If you’ll recall the demise of Enron almost 10 years ago you’ll remember the concealment of debt by moving transactions off balance sheet and onto the books of special purpose entities (SPE’s), known as the “Raptors”. SPE’s were legitimate vehicles and were used to protect the parent company from exposure to risk, but Enron abused them to their demise. And if you’ll recall it was complicated—they were the smartest people in the room and still made mistakes. Now here we are almost a decade later and Merrill Lynch forgot their history.
Merrill Lynch, which is now Bank of America, created “Pyxis” and other special purpose vehicles (SPV’s similar to SPE’s).
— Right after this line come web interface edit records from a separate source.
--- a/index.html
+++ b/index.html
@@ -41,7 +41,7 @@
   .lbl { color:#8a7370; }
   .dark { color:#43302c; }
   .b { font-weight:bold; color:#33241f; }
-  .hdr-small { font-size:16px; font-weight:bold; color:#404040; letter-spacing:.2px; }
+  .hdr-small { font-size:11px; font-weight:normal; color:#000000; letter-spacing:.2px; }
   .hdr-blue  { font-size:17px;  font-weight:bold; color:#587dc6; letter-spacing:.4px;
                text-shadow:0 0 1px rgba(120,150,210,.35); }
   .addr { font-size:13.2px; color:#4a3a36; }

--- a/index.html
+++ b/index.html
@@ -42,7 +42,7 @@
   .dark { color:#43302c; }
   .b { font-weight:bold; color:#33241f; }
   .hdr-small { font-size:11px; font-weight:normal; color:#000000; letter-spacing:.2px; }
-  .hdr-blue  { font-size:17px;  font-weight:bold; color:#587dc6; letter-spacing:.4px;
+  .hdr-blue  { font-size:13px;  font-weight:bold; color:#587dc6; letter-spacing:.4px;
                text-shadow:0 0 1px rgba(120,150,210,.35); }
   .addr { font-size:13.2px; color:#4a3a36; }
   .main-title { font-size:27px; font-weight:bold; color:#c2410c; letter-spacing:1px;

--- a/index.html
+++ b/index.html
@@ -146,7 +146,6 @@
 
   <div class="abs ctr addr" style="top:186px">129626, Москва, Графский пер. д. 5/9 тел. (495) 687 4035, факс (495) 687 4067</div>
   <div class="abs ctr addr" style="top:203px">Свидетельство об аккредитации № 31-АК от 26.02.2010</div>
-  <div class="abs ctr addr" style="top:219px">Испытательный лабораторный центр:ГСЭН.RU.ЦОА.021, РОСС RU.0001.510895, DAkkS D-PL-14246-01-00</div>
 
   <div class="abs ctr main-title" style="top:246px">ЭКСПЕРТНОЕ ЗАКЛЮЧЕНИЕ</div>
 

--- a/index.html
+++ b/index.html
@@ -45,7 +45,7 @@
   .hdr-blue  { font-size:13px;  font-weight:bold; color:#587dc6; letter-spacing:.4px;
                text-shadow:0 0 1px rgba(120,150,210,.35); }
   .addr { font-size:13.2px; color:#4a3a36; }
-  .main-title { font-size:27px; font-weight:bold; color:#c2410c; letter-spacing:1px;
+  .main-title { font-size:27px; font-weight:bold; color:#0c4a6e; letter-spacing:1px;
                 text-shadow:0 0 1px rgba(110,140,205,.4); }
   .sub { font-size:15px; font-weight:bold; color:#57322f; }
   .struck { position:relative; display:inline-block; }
Pyxis was set up to move risk off the books of Merrill—does this sound familiar? This SPV was a trough for vast amounts of Collateralized Debt Obligations (CDO’s) that Merrill couldn’t sell. Pyxis (owned by Merrill) bought CDO’s from Merrill using money from borrowings that were guaranteed by Merrill and leaving Merrill on the hook for any losses. Then Merrill would also sometimes use cash from the sale of new CDO’s to buy the Pyxis notes—does this remind you of a dog chasing its tail? I haven’t even mentioned the “total return swap” derivatives contract that Merrill entered into, which guaranteed the notes. It’s complicated, right?
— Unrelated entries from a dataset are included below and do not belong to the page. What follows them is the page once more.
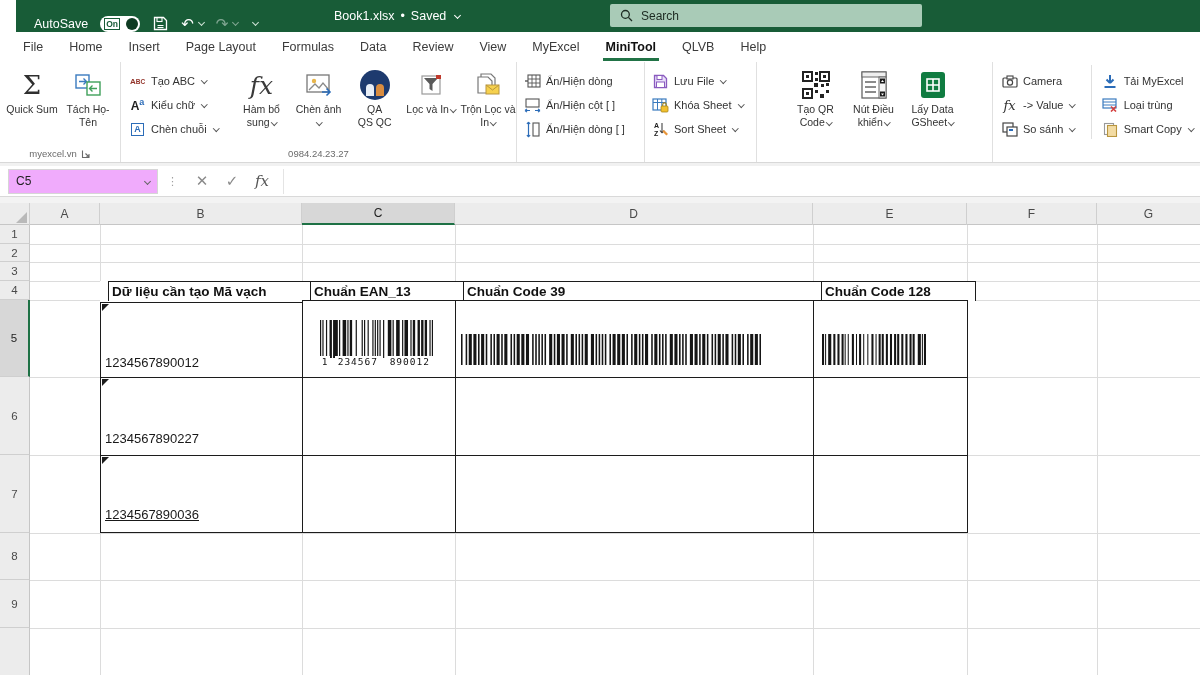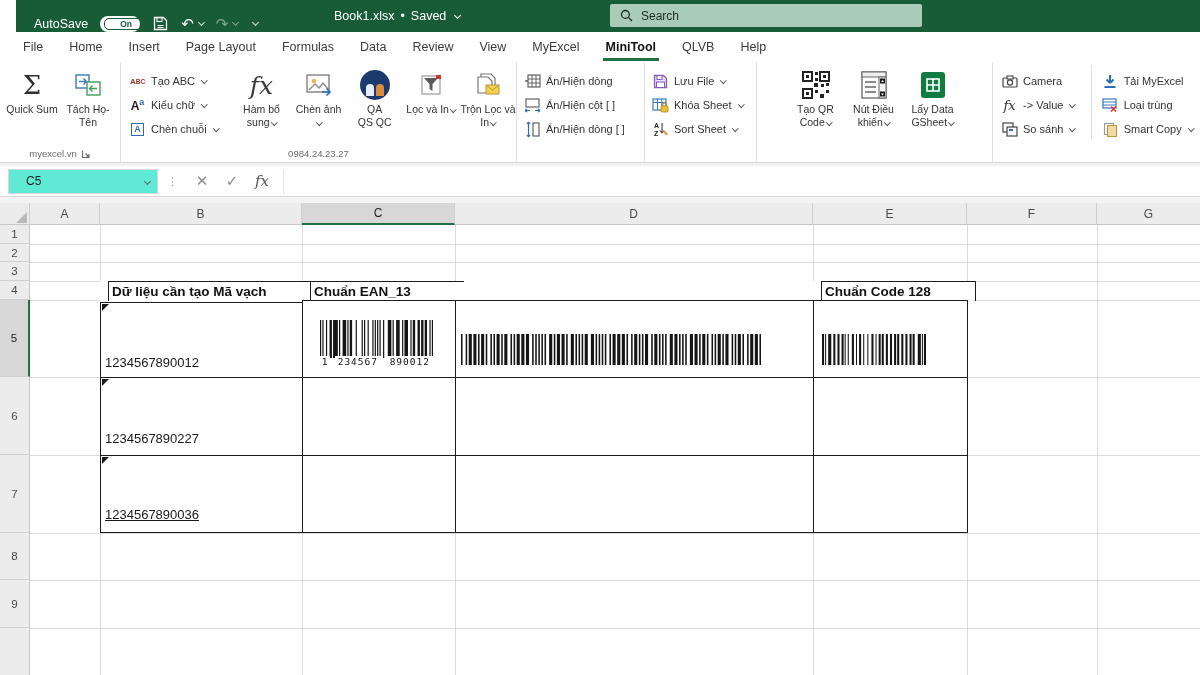--- a/index.html
+++ b/index.html
@@ -11,7 +11,7 @@
   .tb-left { display:flex; align-items:center; gap:12px; padding-left:18px; }
   .toggle { width:40px; height:16px; background:#fff; border-radius:9px; display:flex; align-items:center;
     justify-content:space-between; padding:1px 2px 1px 4px; cursor:pointer; }
-  .toggle .on { font-size:8.5px; color:#185C37; font-weight:bold; border:1px solid #185C37; border-radius:5px; padding:0 15px; line-height:10px; }
+  .toggle .on { font-size:8.5px; color:#185C37; font-weight:bold; border:1px solid #185C37; border-radius:0; padding:0 1px; line-height:10px; }
   .toggle .knob { width:12px; height:12px; border-radius:50%; background:#0e3b22; }
   .qat-btn { display:flex; align-items:center; gap:2px; cursor:pointer; }
   .glyph { font-size:15px; line-height:1; }

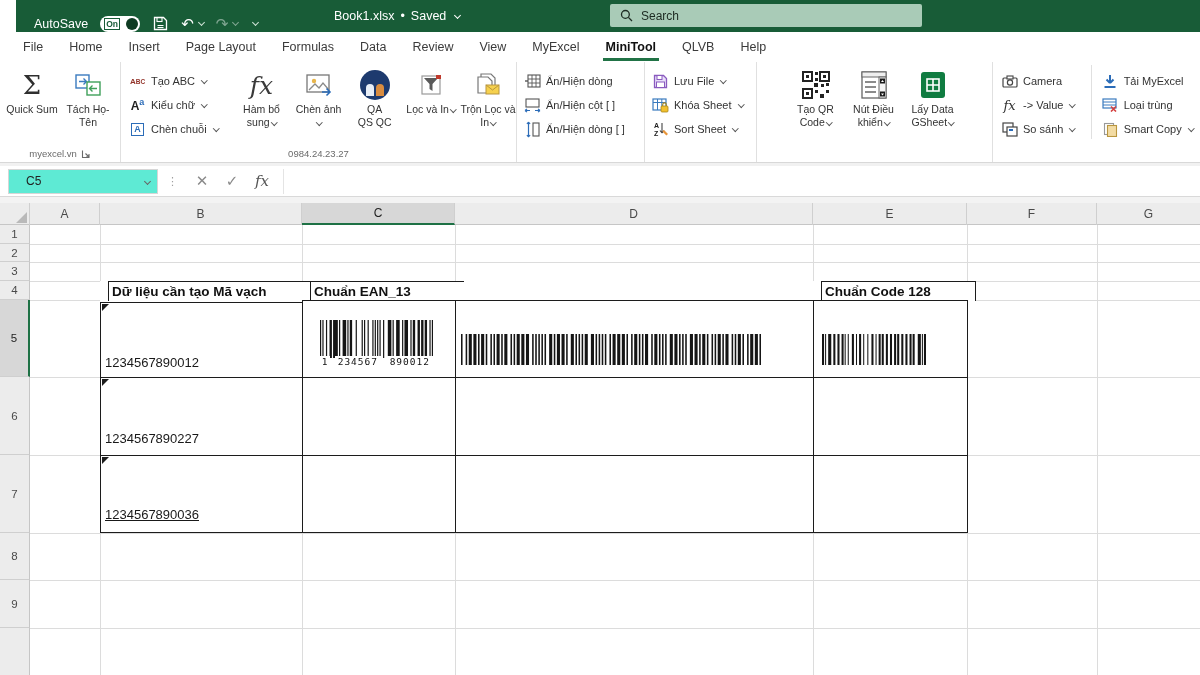--- a/index.html
+++ b/index.html
@@ -53,8 +53,8 @@
   
   .fxbar { position:absolute; left:0; top:163px; width:1200px; height:34px; background:#fff; border-top:3px solid #f1f1f1;
     border-bottom:1px solid #d9d9d9; display:flex; align-items:center; }
-  .namebox { width:150px; height:25px; margin-left:8px; background:#5eead4; border:1px solid #d6d6d6;
-    display:flex; align-items:center; font-size:12px; color:#222; padding-left:17px;text-align:center; }
+  .namebox { width:150px; height:25px; margin-left:8px; background:#f0abfc; border:1px solid #d6d6d6;
+    display:flex; align-items:center; font-size:12px; color:#222; padding-left:7px;text-align:center; }
   .namebox .nb-arrow { margin-left:auto; margin-right:7px; width:5px; height:5px; border-right:1.3px solid #666; border-bottom:1.3px solid #666; transform:rotate(45deg); }
   .fx-dots { color:#a0a0a0; font-size:11px; letter-spacing:0; margin:0 9px; }
   .fxbtn { color:#8a8a8a; font-size:15px; width:30px; text-align:center; cursor:pointer; }

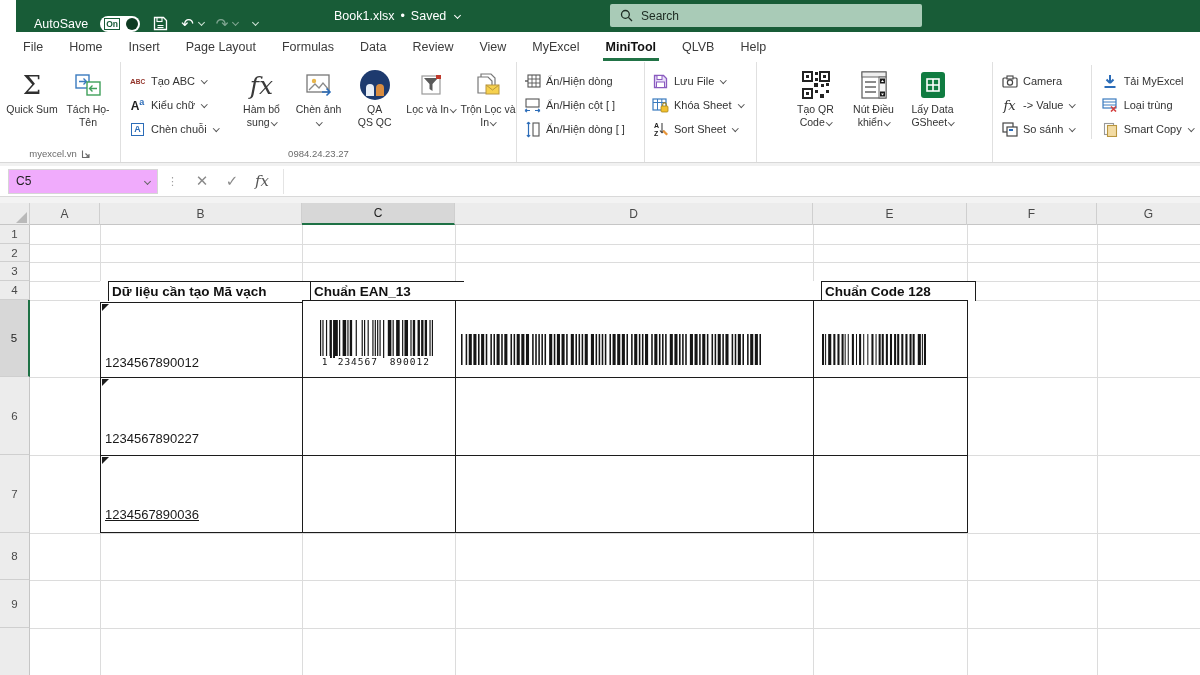--- a/index.html
+++ b/index.html
@@ -525,6 +525,7 @@
 
       <div class="tcell thead" style="left:0;   top:0; width:203px; height:20px">Dữ liệu cần tạo Mã vạch</div>
       <div class="tcell thead" style="left:202px;top:0; width:154px; height:20px">Chuẩn EAN_13</div>
+      <div class="tcell thead" style="left:355px;top:0; width:359px; height:20px">Chuẩn Code 39</div>
       <div class="tcell thead rb" style="left:713px;top:0; width:155px; height:20px">Chuẩn Code 128</div>
 
       <div class="tcell tval" style="left:0;   top:21px; width:233px; height:78px">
At the center of all this is Merrill and they should have told investors of the concentration of risk long before the housing market started to fail. Pyxis continued to help Merrill’s CDO business long after the risks warranted and that translated into large profits and bonuses for Merrill employees, in 2006. This was the same year that AIG stopped underwriting the CDO market, but Merrill was doing great--they paid more than $5 billion in bonuses that year, one year later they filed for bankruptcy. Complicated or not, the motives and the resulting bankruptcy's are now better understood. I wonder if Merrill's exec's thought they were the smartest people in the room too.